Data entries:
↓↓↓
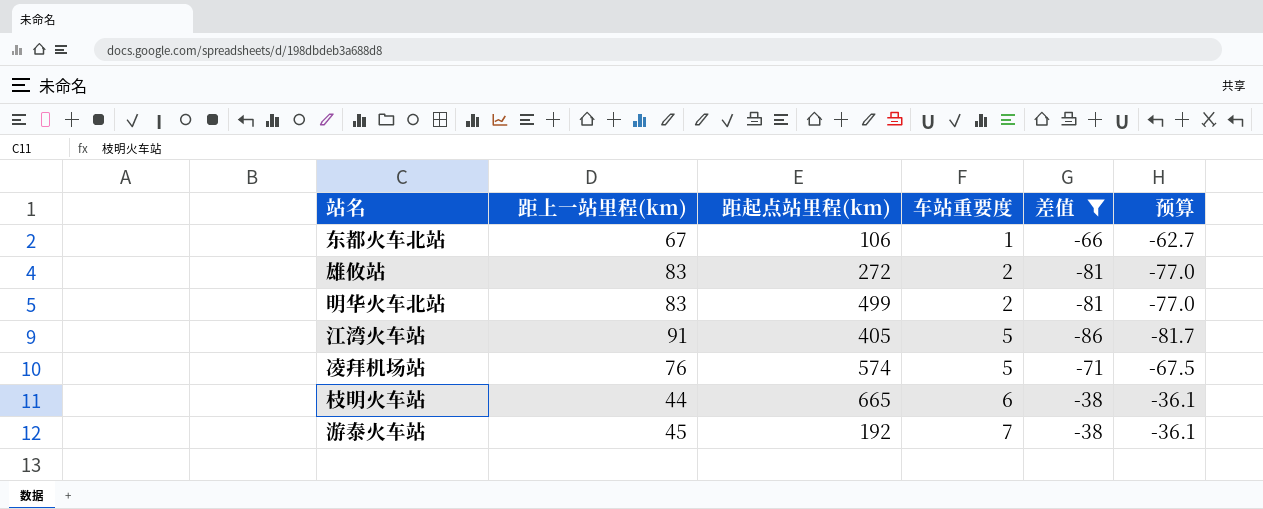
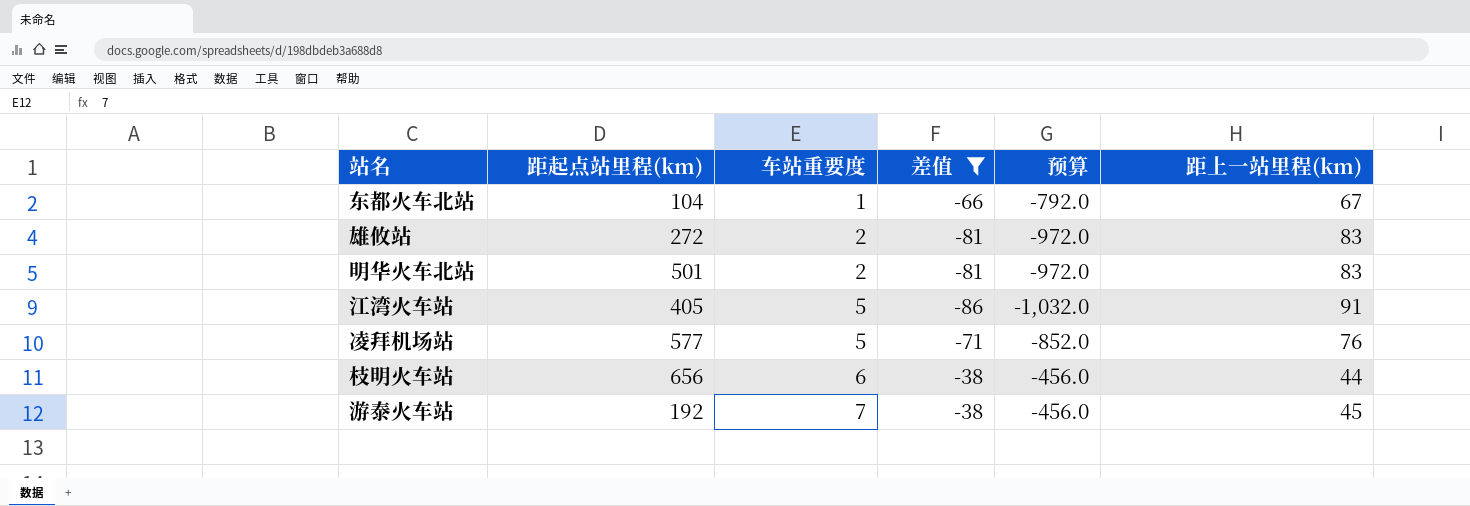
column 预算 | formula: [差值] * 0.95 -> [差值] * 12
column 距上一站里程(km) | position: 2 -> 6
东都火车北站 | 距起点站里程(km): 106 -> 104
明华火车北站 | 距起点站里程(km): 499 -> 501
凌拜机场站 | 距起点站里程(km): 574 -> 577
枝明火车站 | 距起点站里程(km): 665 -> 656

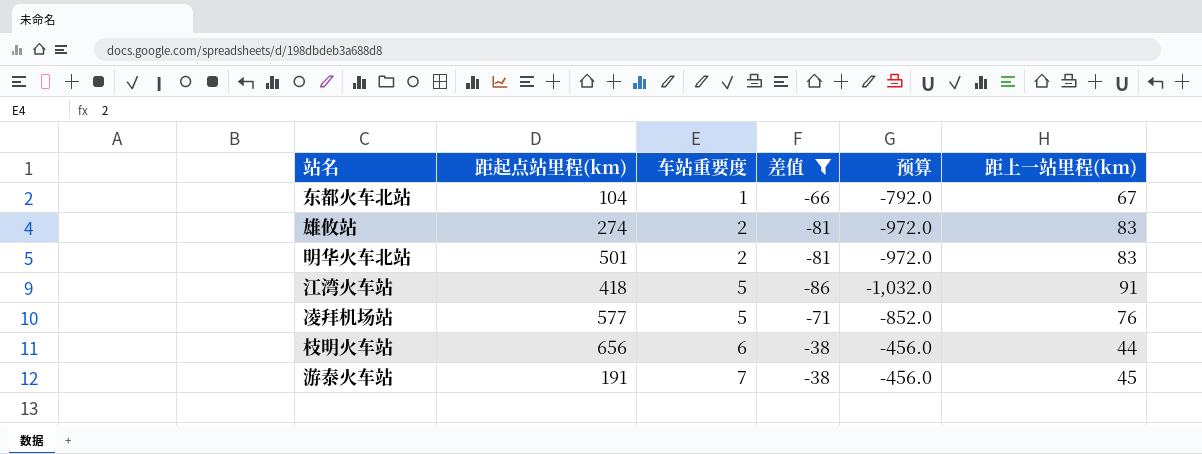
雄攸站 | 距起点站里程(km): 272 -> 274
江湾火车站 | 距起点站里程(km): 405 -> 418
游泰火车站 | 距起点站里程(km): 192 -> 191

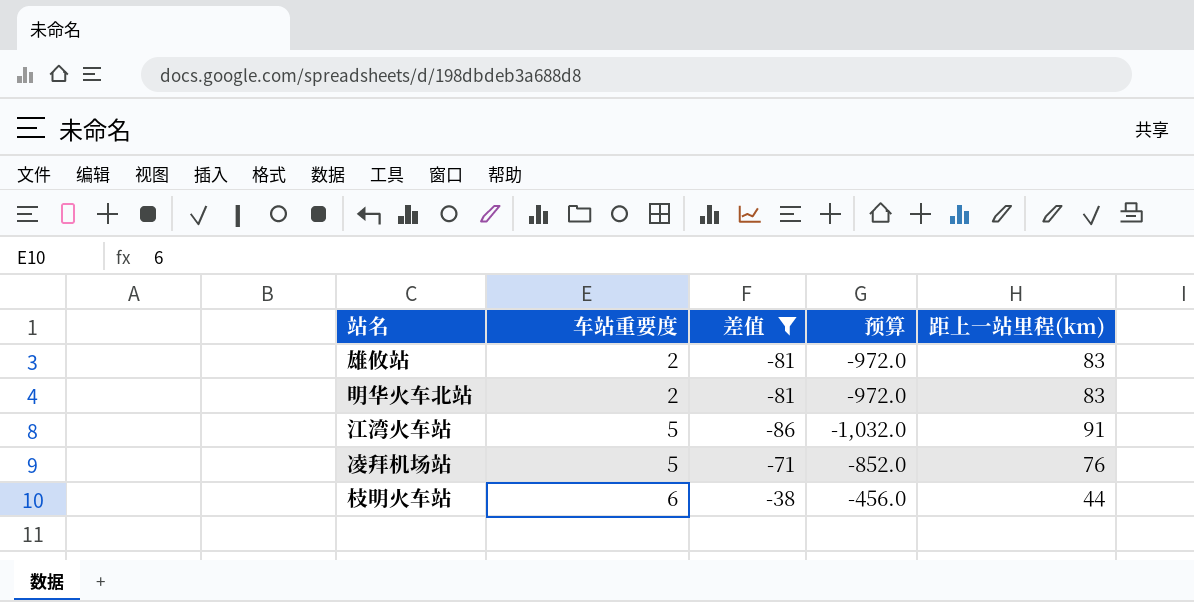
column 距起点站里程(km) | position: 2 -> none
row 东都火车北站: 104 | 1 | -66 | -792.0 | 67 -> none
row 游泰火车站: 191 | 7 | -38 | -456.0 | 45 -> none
↑↑↑
↓↓↓
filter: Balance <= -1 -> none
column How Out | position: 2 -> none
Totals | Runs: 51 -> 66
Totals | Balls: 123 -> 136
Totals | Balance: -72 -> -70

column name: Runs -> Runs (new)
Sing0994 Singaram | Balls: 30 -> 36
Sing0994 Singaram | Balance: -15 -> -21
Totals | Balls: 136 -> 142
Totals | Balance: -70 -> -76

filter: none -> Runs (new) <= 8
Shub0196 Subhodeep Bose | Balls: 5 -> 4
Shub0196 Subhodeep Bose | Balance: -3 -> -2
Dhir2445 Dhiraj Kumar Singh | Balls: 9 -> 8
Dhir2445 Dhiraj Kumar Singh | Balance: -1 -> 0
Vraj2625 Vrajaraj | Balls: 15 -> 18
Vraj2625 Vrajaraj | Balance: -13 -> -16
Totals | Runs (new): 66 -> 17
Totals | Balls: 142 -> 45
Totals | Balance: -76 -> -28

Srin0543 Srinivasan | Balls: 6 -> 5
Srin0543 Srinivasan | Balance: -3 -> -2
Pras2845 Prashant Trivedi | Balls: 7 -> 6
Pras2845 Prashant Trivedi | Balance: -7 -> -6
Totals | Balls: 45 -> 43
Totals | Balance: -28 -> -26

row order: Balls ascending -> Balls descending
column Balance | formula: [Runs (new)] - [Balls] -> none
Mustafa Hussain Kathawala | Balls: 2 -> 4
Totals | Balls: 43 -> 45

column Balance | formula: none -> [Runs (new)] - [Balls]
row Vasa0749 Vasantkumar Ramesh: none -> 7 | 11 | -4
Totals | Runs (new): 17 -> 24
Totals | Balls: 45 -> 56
↑↑↑
• [TASK PROMPT]:
Set the pictures aside and retype exactly the lines above from the line with "东都火车北站 | 距起点站里程(km): 106 -> 104" to the line with "row 游泰火车站: 191", both included, adding no others.

• [ANSWER FOR THIS EXERCISE]:
东都火车北站 | 距起点站里程(km): 106 -> 104
明华火车北站 | 距起点站里程(km): 499 -> 501
凌拜机场站 | 距起点站里程(km): 574 -> 577
枝明火车站 | 距起点站里程(km): 665 -> 656

雄攸站 | 距起点站里程(km): 272 -> 274
江湾火车站 | 距起点站里程(km): 405 -> 418
游泰火车站 | 距起点站里程(km): 192 -> 191

column 距起点站里程(km) | position: 2 -> none
row 东都火车北站: 104 | 1 | -66 | -792.0 | 67 -> none
row 游泰火车站: 191 | 7 | -38 | -456.0 | 45 -> none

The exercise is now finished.